[Problem description] Leaving out the pictures, copy each record below exactly.

[Source data]

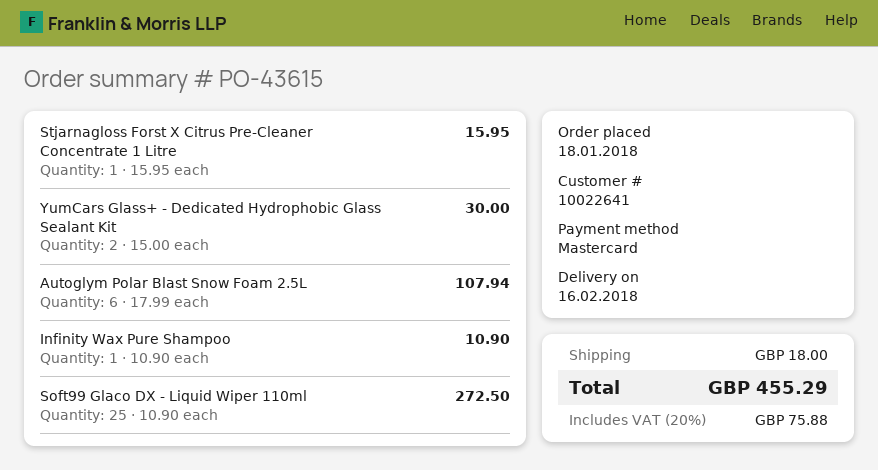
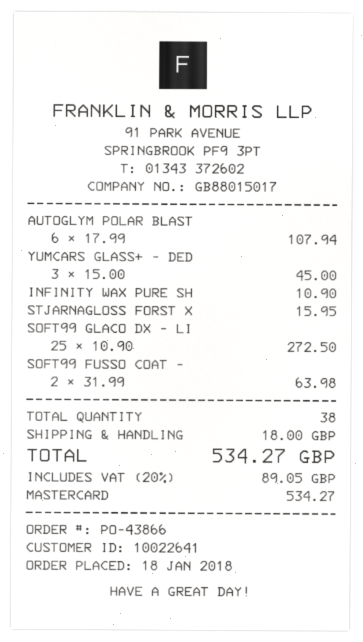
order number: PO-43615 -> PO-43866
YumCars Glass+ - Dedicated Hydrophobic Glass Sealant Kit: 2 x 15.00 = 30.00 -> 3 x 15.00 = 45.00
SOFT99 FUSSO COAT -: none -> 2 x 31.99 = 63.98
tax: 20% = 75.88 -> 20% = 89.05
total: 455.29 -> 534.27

[Answer area]
order number: PO-43615 -> PO-43866
YumCars Glass+ - Dedicated Hydrophobic Glass Sealant Kit: 2 x 15.00 = 30.00 -> 3 x 15.00 = 45.00
SOFT99 FUSSO COAT -: none -> 2 x 31.99 = 63.98
tax: 20% = 75.88 -> 20% = 89.05
total: 455.29 -> 534.27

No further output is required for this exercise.